No, humanity does not need protecting. The only ones worthy of protecting are the ones you love. The ones who you absolutely cannot allow to die.
“Those of you who are still willing to put your life on the line despite learning about the dreadful state of affairs, stay here. Those wanting to join the other divisions, dismissed.”
Then why is he still here?
He did not need to look too hard to know that the majority of the recruits were leaving. On his left, Yuri rose tentatively on his toes to look over his Team Leader’s shoulder, estimating their numbers. It was definitely not to his approval. When he finally set his feet back on the ground, his face was pulled into a deep frown. Yuri was like that: despite the well-known fact that less than 10% of new recruits choose the Survey Corps, he never gave up hope that a large batch would turn up one year.
“Alright! I welcome everybody here to the Survey Corps! I salute your bravery! Dedicate your lives to the cause!”
“Yessir!” sounded the new recruits collectively.
“Tomorrow you are expected at our Headquarters at 8a.m. There you will receive your Survey Corps uniform, your new 3-D Maneuver Gears, as well as be assigned into teams. Then the Team Leaders will guide you through our daily basis.”
Oh, that reminds him. Team Leader.
Much as he did not want to admit it, he was here because he was good at it. It was the only thing that he was ever good at. The only thing he ever got recognition for his skills. In other words, his reason for staying in the Corps was every bit as selfish as the human nature that makes him want out in the first place.
Doesn’t that make him a deplorable hypocrite?
“Dismissed!” Erwin’s sharp voice rang across the camp. Against his better judgment, Yuto glanced back to the new recruits as he moved to get his horse. They were all gathered together, probably discussing about their (suicidal) choice. In the vast drill field, the group looked pathetically small. Titan bite-sized, even.
There were 17 new recruits in the 102nd Survey Corps, of which 1 was assigned to Team 5. One too many, Yuto thought, as he looked at the young member with dismal eyes: one more life for them to watch over, to train with, to know the life story of, only to have his last moments, dangling from the grasp of a Titan in another hopeless mission, seared into their nightmares.
“My name is Yamada Ryosuke, from the Karanese District, sir! I’m willing to fight for the advance of mankind!”
Yuto forced his mouth into what he hoped was a smile.
“That’s the spirit! But you don’t have to call me “sir”. Yuto will do. In the Survey Corps, we are all equal in ranks. Do you have your bag with you? Ok, I’ll show you to your cabin.
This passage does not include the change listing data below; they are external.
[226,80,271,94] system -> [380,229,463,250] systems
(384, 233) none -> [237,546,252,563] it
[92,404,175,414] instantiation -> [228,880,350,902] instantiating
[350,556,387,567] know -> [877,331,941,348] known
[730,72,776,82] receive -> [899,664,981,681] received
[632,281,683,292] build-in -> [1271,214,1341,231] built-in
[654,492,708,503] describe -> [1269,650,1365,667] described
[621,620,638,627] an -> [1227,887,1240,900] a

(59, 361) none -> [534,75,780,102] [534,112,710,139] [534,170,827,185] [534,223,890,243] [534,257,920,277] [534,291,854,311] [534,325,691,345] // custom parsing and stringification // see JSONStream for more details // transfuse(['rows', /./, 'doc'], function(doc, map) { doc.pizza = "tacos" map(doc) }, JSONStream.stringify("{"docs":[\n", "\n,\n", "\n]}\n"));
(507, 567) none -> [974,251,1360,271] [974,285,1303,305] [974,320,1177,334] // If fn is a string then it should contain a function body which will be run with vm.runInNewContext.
Then we’ll meet with the rest of the team.”
“Yessir! I mean,” Yamada quickly added when he saw Yuto’s raised eyebrow, “Yuto… -senpai.”
Yuto grimaced at the word.
“You don’t need “senpai” as well.”
“But I feel rude addressing you without a title, senpai.”
Yuto was going to rebut, but the determination and seriousness in Yamada’s eyes made him think twice.
It was not that important anyway, right?
“Fine, call me whatever you feel comfortable with. Let’s go?”
He wondered if he had been like that too, three years ago, all polite and enthusiastic and ready to die for the cause. It had been right after the Fall of Wall Maria, and unlike his fellow trainees, he was even more encouraged to join the Survey Corps, eager to be part of mankind’s retaliation. He was in the Northern Branch of the Trainee Squad, and by the time news reached the Camp its only effect was to fuel the fire inside the trainees’ heart as they vow to avenge for humanity.
Of the 32 recruits who chose the Survey Corps that year, 29 came from the Northern Branch.
4 made it back home alive after the expedition to retake Wall Maria, in which Yuto thought he had seen enough waking nightmares to last him for a lifetime – or more, consider how he would probably not survive that long.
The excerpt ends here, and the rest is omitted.